**PROBLEM STATEMENT**
The records below must be transcribed exactly. Do not include the pictures.

**DATA FOR REVIEW**
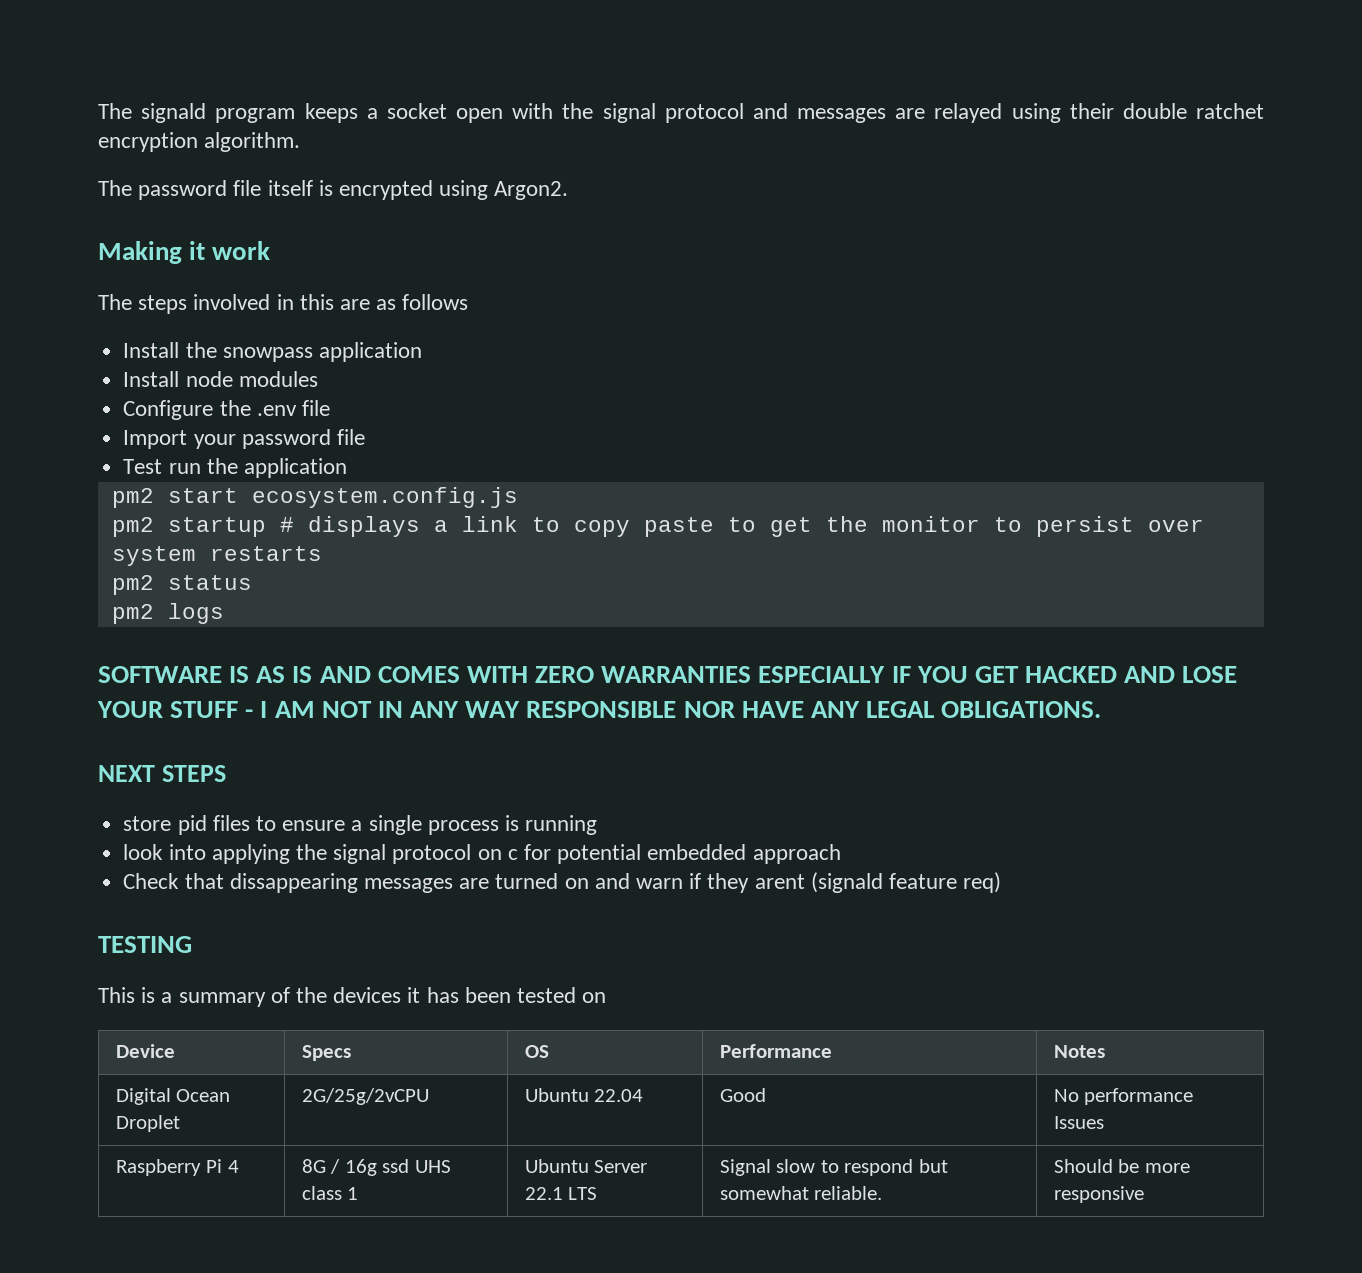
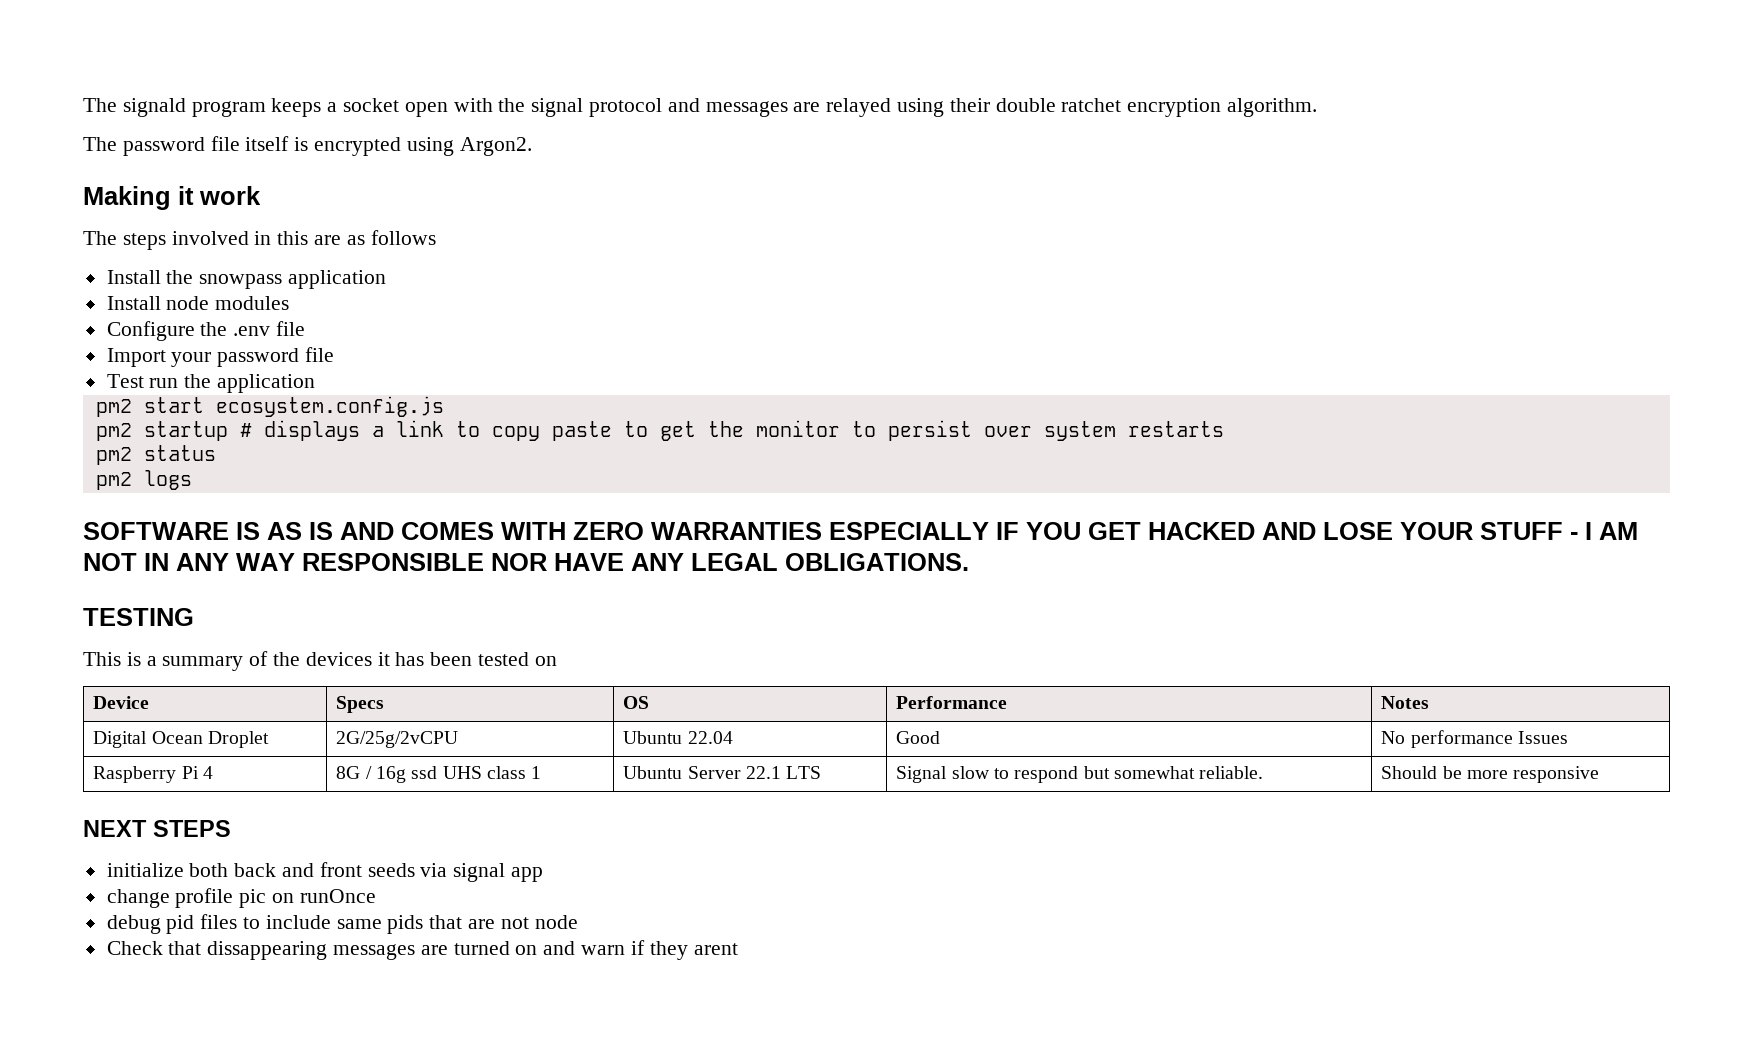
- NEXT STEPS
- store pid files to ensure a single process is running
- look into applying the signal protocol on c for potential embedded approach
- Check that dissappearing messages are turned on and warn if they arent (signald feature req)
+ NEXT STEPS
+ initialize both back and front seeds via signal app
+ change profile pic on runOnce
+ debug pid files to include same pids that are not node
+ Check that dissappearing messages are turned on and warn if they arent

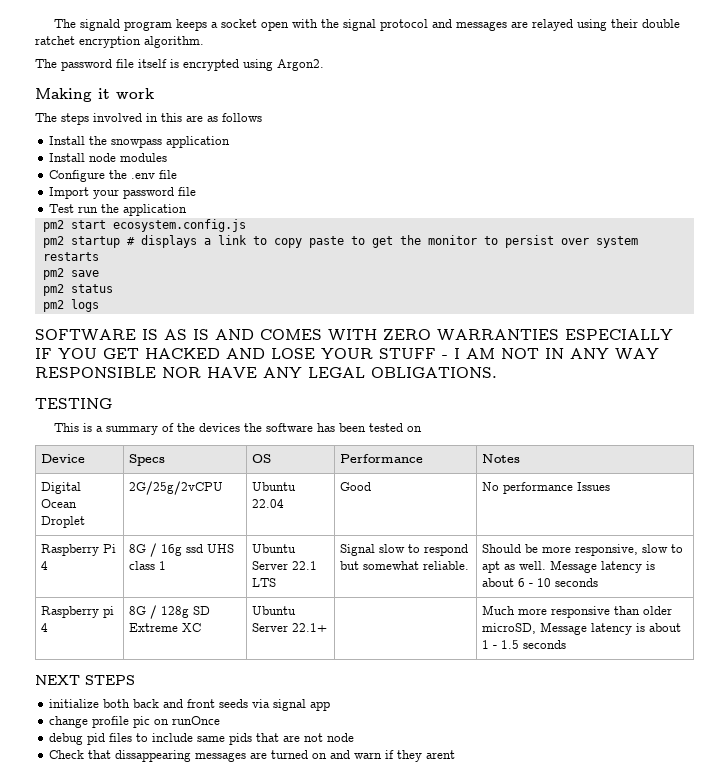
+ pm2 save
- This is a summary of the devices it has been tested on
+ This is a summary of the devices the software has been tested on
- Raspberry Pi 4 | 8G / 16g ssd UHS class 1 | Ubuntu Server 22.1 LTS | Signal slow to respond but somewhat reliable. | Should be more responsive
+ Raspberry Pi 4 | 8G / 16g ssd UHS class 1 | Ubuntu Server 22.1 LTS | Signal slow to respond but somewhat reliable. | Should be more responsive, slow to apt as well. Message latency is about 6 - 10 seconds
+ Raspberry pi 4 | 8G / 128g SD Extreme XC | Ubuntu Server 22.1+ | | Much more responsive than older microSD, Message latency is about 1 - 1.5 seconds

**TASK ANSWER**
- NEXT STEPS
- store pid files to ensure a single process is running
- look into applying the signal protocol on c for potential embedded approach
- Check that dissappearing messages are turned on and warn if they arent (signald feature req)
+ NEXT STEPS
+ initialize both back and front seeds via signal app
+ change profile pic on runOnce
+ debug pid files to include same pids that are not node
+ Check that dissappearing messages are turned on and warn if they arent

+ pm2 save
- This is a summary of the devices it has been tested on
+ This is a summary of the devices the software has been tested on
- Raspberry Pi 4 | 8G / 16g ssd UHS class 1 | Ubuntu Server 22.1 LTS | Signal slow to respond but somewhat reliable. | Should be more responsive
+ Raspberry Pi 4 | 8G / 16g ssd UHS class 1 | Ubuntu Server 22.1 LTS | Signal slow to respond but somewhat reliable. | Should be more responsive, slow to apt as well. Message latency is about 6 - 10 seconds
+ Raspberry pi 4 | 8G / 128g SD Extreme XC | Ubuntu Server 22.1+ | | Much more responsive than older microSD, Message latency is about 1 - 1.5 seconds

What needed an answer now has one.